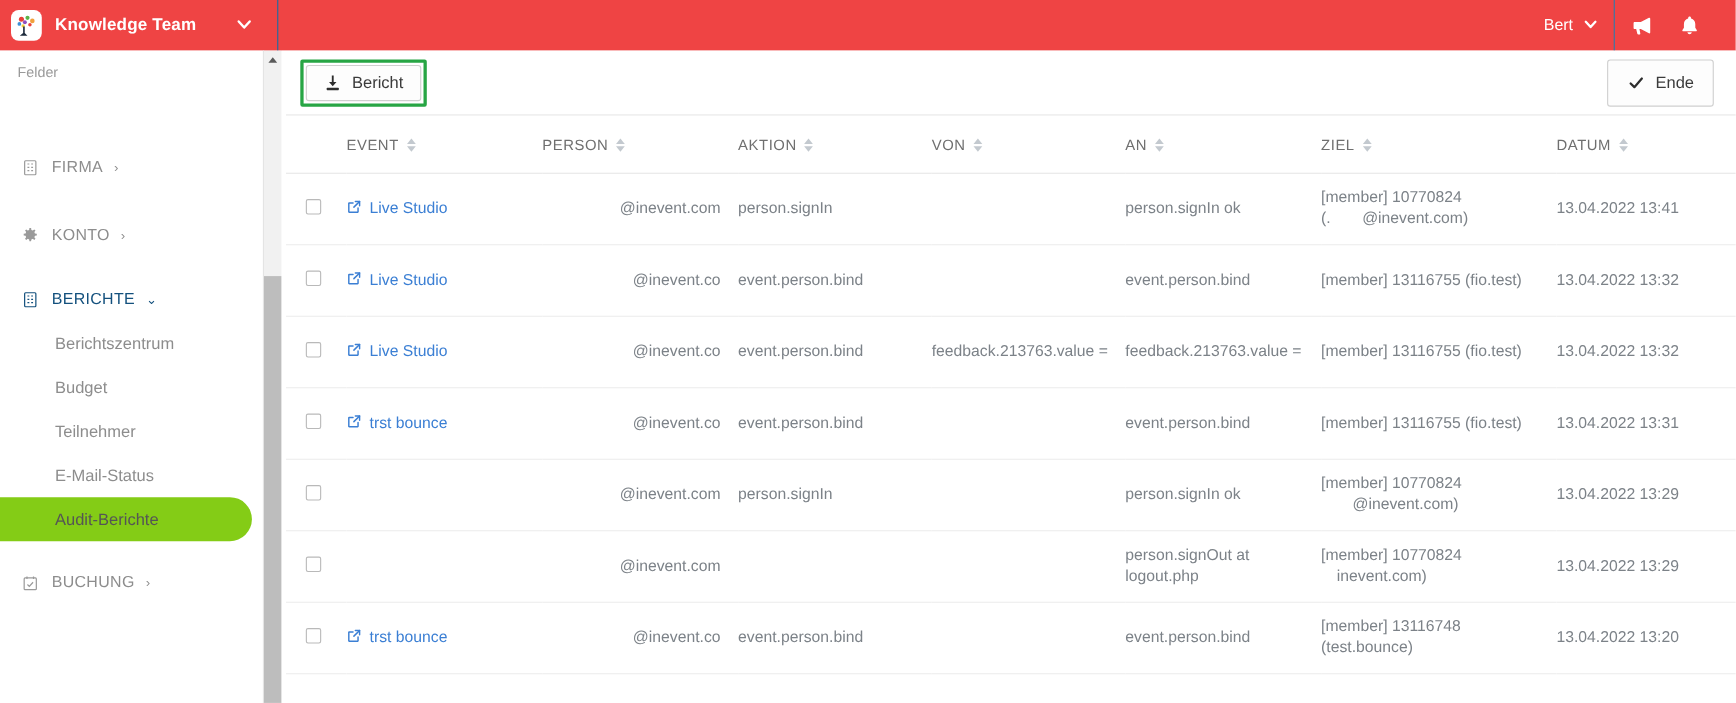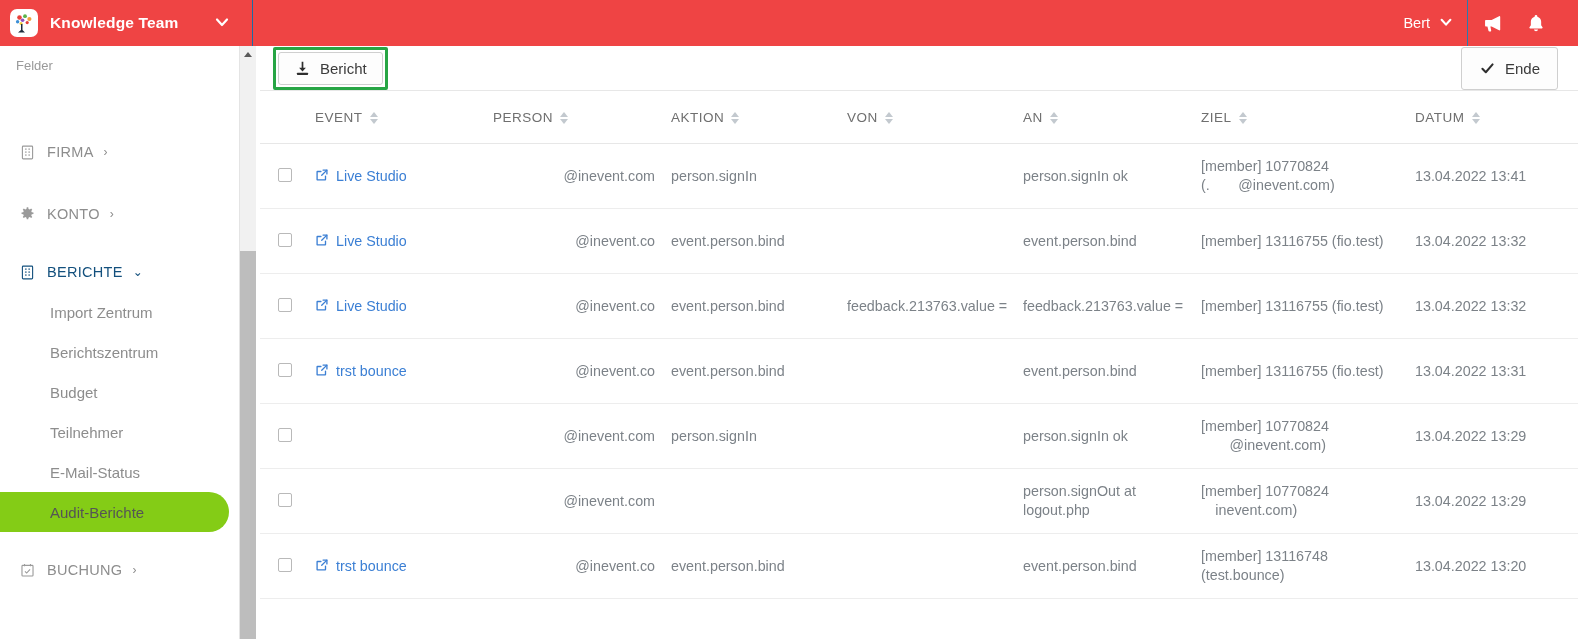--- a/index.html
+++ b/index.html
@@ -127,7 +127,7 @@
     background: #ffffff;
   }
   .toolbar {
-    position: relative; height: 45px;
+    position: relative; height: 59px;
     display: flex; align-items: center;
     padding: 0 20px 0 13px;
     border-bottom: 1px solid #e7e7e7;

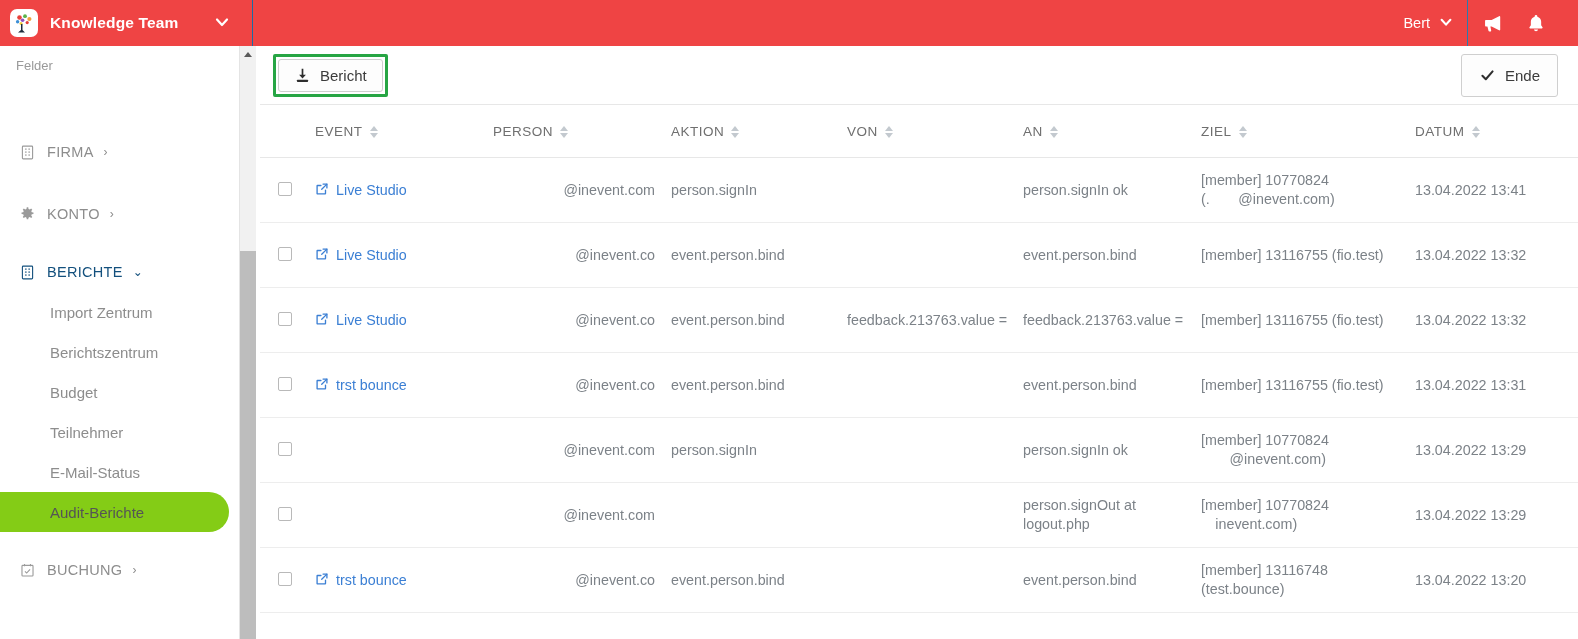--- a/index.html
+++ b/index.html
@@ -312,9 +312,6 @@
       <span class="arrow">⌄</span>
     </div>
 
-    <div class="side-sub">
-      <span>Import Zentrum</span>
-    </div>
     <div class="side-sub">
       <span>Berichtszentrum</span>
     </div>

++++++++++++++++++++

Exercise goal:
Lines holding "class" in the listing above: report how many there are, with the number alone.

Answer box:
3